Efectos colaterales impensados de los medicamentos más corrientes

Investigaciones habrían revelado increíbles efectos negativos sobre la personalidad derivados del consumo de Paracetamol y otros fármacos de venta libre.

Beatrice Golomb, directora de un grupo de investigación de la Universidad de California, en San Diego, Estados Unidos, está investigando numerosos casos testigos que aportarían evidencia a favor de que determinados medicamentos de uso común, como el Paracetamol o los antihipertensivos podrían afectar a la personalidad y generar cambios de conducta. Lo mismo sucedería con los fármacos recetados para el control del Mal que Parkinson y con los antidepresivos.

A lo largo de veinte años, Golomb recogió información de pacientes a lo largo de Estados Unidos: historias de matrimonios destruidos, carreras arruinadas, y un número sorprendente de hombres que habían estado a punto de matar a sus esposas. En casi todos los casos, los síntomas empezaron cuando comenzaron a tomar estatinas, y todo regresó a la normalidad cuando dejaron el fármaco. Las estatinas son compuestos que se utilizan como antihipertensivos y reguladores de los niveles de colesterol en sangre. En casos extremos, la doctora Golomb sostiene que el uso prolongado de esas drogas puede conducir al suicidio.

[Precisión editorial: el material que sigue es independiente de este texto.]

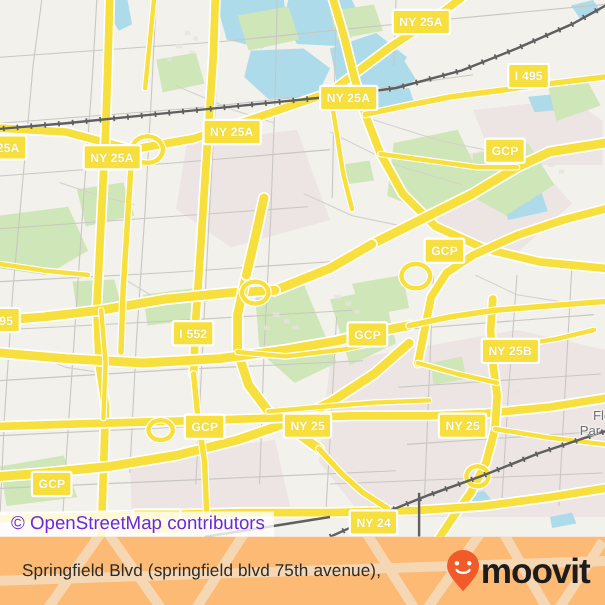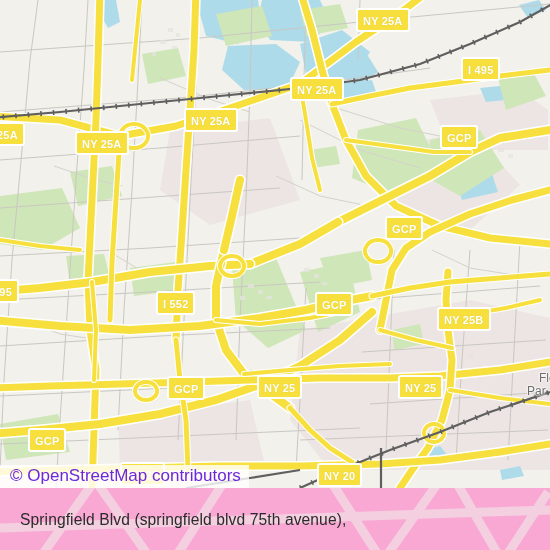--- a/index.html
+++ b/index.html
@@ -399,7 +399,7 @@
     <div class="shield" style="left:398px;top:375px;">NY 25</div>
     <div class="shield" style="left:28px;top:428px;">GCP</div>
     <div class="shield" style="left:120px;top:462px;">NY 25</div>
-    <div class="shield" style="left:317px;top:463px;">NY 20</div>
+    <div class="shield" style="left:317px;top:463px;">NY 24</div>
   </div>
 
   <div style="position:absolute;left:527px;top:372px;">

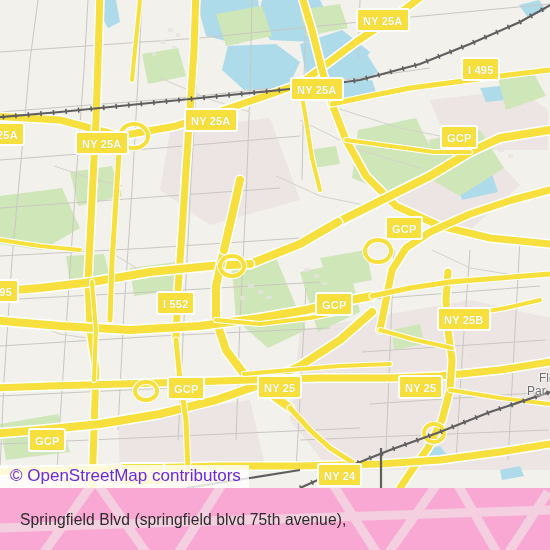--- a/index.html
+++ b/index.html
@@ -100,7 +100,7 @@
   .footer{
     position:absolute;left:0;top:488px;
     width:550px;height:62px;
-    background:#f9a8d4;
+    background:#fdba74;
     overflow:hidden;
   }
   .footer-wm{

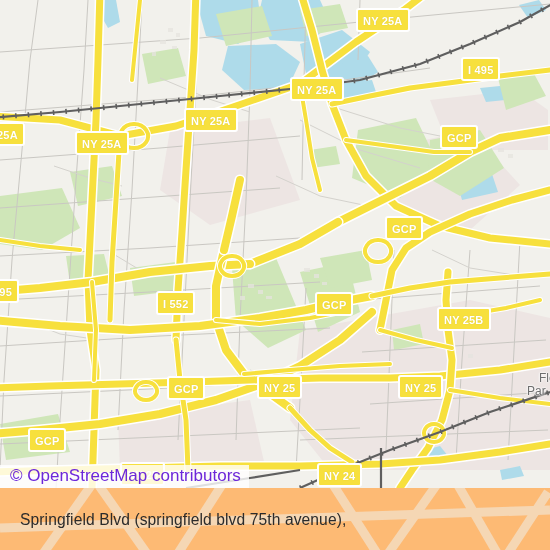--- a/index.html
+++ b/index.html
@@ -427,6 +427,15 @@
       <div class="addr">
         <div>Springfield Blvd (springfield blvd 75th avenue),</div>
       </div>
+      <div class="brand">
+        <svg width="32" height="40" viewBox="0 0 32 40">
+          <path d="M16 1 C7.9 1 1.4 7.5 1.4 15.5 C1.4 23 10 31.5 16 38.5 C22 31.5 30.6 23 30.6 15.5 C30.6 7.5 24.1 1 16 1 Z" fill="#F15A29"></path>
+          <circle cx="10.4" cy="13" r="2.0" fill="#ffffff"></circle>
+          <circle cx="21.6" cy="13" r="2.0" fill="#ffffff"></circle>
+          <path d="M10.2 19.2 C12.4 22.6 19.6 22.6 21.8 19.2" fill="none" stroke="#ffffff" stroke-width="2.1" stroke-linecap="round"></path>
+        </svg>
+        <span class="brand-word">moovit</span>
+      </div>
     </div>
   </div>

Por su parte, un estudio realizado por la Universidad de California sugiere que los analgésicos de uso frecuente como el Paracetamol o el Ibuprofeno pueden “adormecer” la corteza cerebral, afectando la capacidad del sujeto para sentir dolor no físico, tanto propio como ajeno. Esto podría significar que, utilizados en pequeñas dosis, podrían ayudar a pacientes que atraviesen situaciones de estrés postraumático a generar resiliencia. Pero en grandes concentraciones, podrían afectar a las relaciones y vínculos interpersonales del paciente. La pérdida de la capacidad para sentir dolor por el sufrimiento del otro implica una pérdida de empatía y genera conductas individualistas y aislamiento. Sin embargo, la doctora advierte que el uso debido de analgésicos no genera cambios en la conducta, dado que los efectos son transitorios y estos fármacos se eliminan rápido del sistema. El riesgo, explica, es la sobredosificación. No se debe tomar analgésicos “preventivamente” ni todos los días, sino solo bajo prescripción médica.

El caso de los antidepresivos así como el del Levodopa —utilizado en el tratamiento del Parkinson— son más previsibles. Se trata de psicofármacos, que afectan a los niveles de serotonina y dopamina de la corteza cerebral. Los primeros pueden generar un exceso de extraversión, desinhibición y dependencia, mientras que el Levodopa estaría asociado a cambios de conducta tales como la hípersexualidad, o la compulsión (hacia el juego, la comida, las compras o el juego, por ejemplo). Esto se debería a que afectaría la producción de dopamina, neurotransmisor encargado de administrar la sensación de placer. 

De cualquier manera, no existen en la actualidad medicamentos más seguros para tratar afecciones graves como la depresión o el Parkinson, por lo que los estudios de los científicos médicos no recomiendan eliminar el uso de esas drogas, sino que apuntan a encontrar medicamentos que sean más inocuos al organismo y no acarreen serios inconvenientes colaterales.